Customer Reviews. Flickr image by Wickerfurniture
I am compelled to write this article because over the last week, I’ve come across several articles discussing how and when to respond to customer reviews and some of the advise is downright silly, as far as I’m concerned.
It’s also dangerous to a business owner, in the sense that ultimately, his/her business will be ruined.
Firstly, a disclaimer – I don’t know this company that I use in the image above. I found it by chance on Flickr.
If you look at the image closely, you’ll realize that the company got a good online customer review. If I ask how you would respond, if you got such a review for your business, I’m quite certain, you’d be ecstatic and you would probably reply positively to this customer within the hour.
Here’s the advise from Hubspot…
"Beware of negative comments that are simply meant to get a rise out of you. Beware of people simply trying to capitalize on your visibility by getting you to respond to their comment, or trolls who just want to cause trouble. Know when it’s appropriate to step back instead of adding fuel to the fire."

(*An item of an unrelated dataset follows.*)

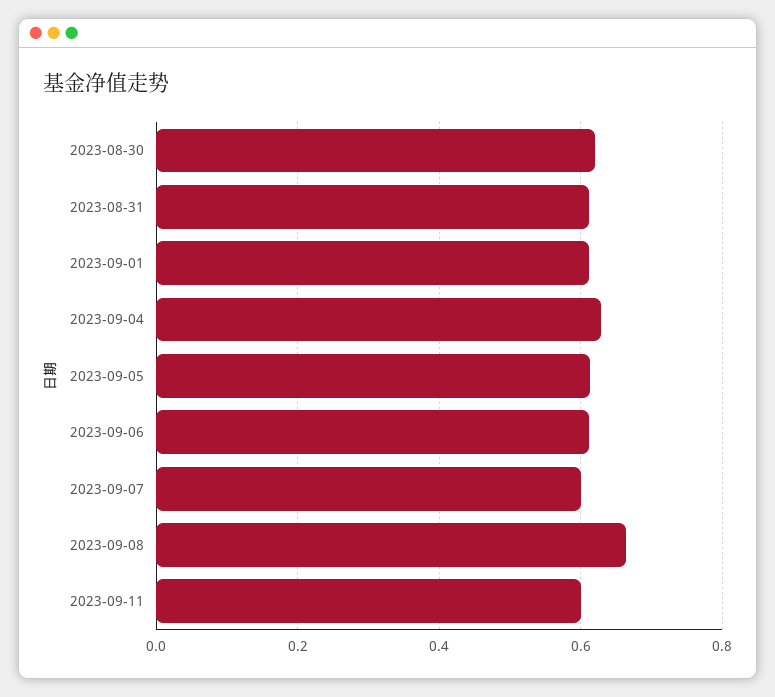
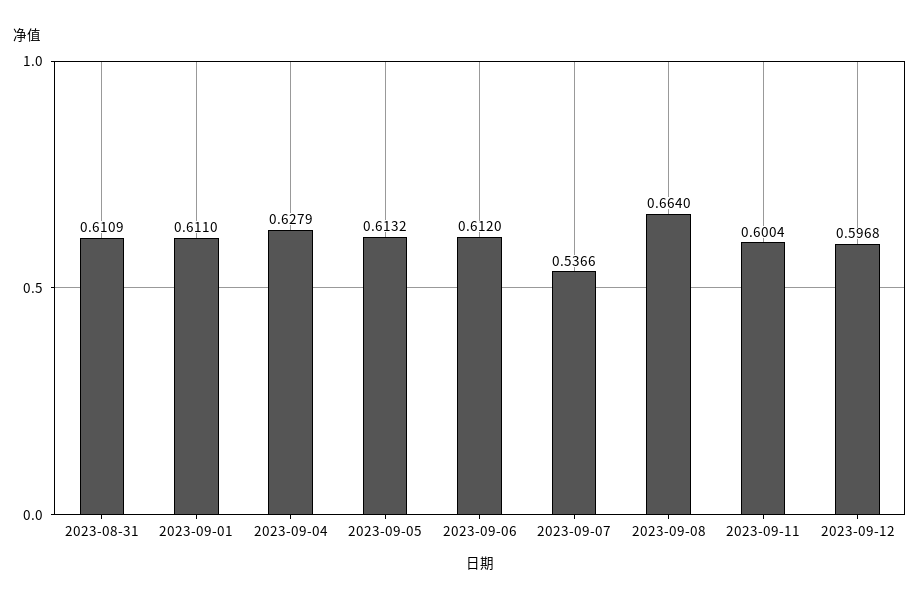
2023-08-30: 0.62 -> none
2023-09-07: 0.6 -> 0.5366
2023-09-12: none -> 0.5968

And here’s the piece of advise from Media Post…
"...if the brand is, say, Tide, immediate responses don’t necessarily make sense, says Maya Grinberg, chief Evangelist and social media manager at Google’s Wildfire. “A P&G brand like Tide has millions and millions of people making comments,” she says. “Is it reasonable to expect that every one of those comments will be responded to — and within an hour? No.”
These are brain-dead teachings.
What criteria would you use to determine which is a genuine review and which one is from a pest?

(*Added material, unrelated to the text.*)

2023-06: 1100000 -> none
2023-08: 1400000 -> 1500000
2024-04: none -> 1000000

If you don’t respond, other visitors who read these nasty reviews will assume that it’s true and will lose confidence in you.
I think sometimes, such advise comes from writers and business people who have no experience running a business, especially a retail business. One bad consumer feedback is enough to turn customers away and leave you wondering where your customers went and your sales too.
On the bright side, the article on Media Post had a sensible reader who commented…
"IMHO, timeliness is a secondary factor. The primary factor a satisfactory answer; one that upholds the promise between brand and consumer. A bad response given quickly is a case study. A response that upholds customer satisfaction (there is an assumption of reasonability) can be delayed for some time, as long as it delivers on the promise."
And please don’t think that if the review was a false one, you can haul the reviewer to court and get it deleted.
The courts have already decided that such feedback (even if detrimental) can remain online…
Court Allows Negative Reviews To Remain Online
Here is a quote from Maya Angelou to ponder upon…
If the negative comment was genuine and you ignored it, that customer will always remember that you didn’t even have the courtesy to respond. They will make sure their feelings are revealed to many of their friends. According to statistics, you will have a decline in your number of patrons.
Now, it’s your turn.
What will you do, if you get one negative review or even 10 in one day?
Would you ignore it (them) or respond?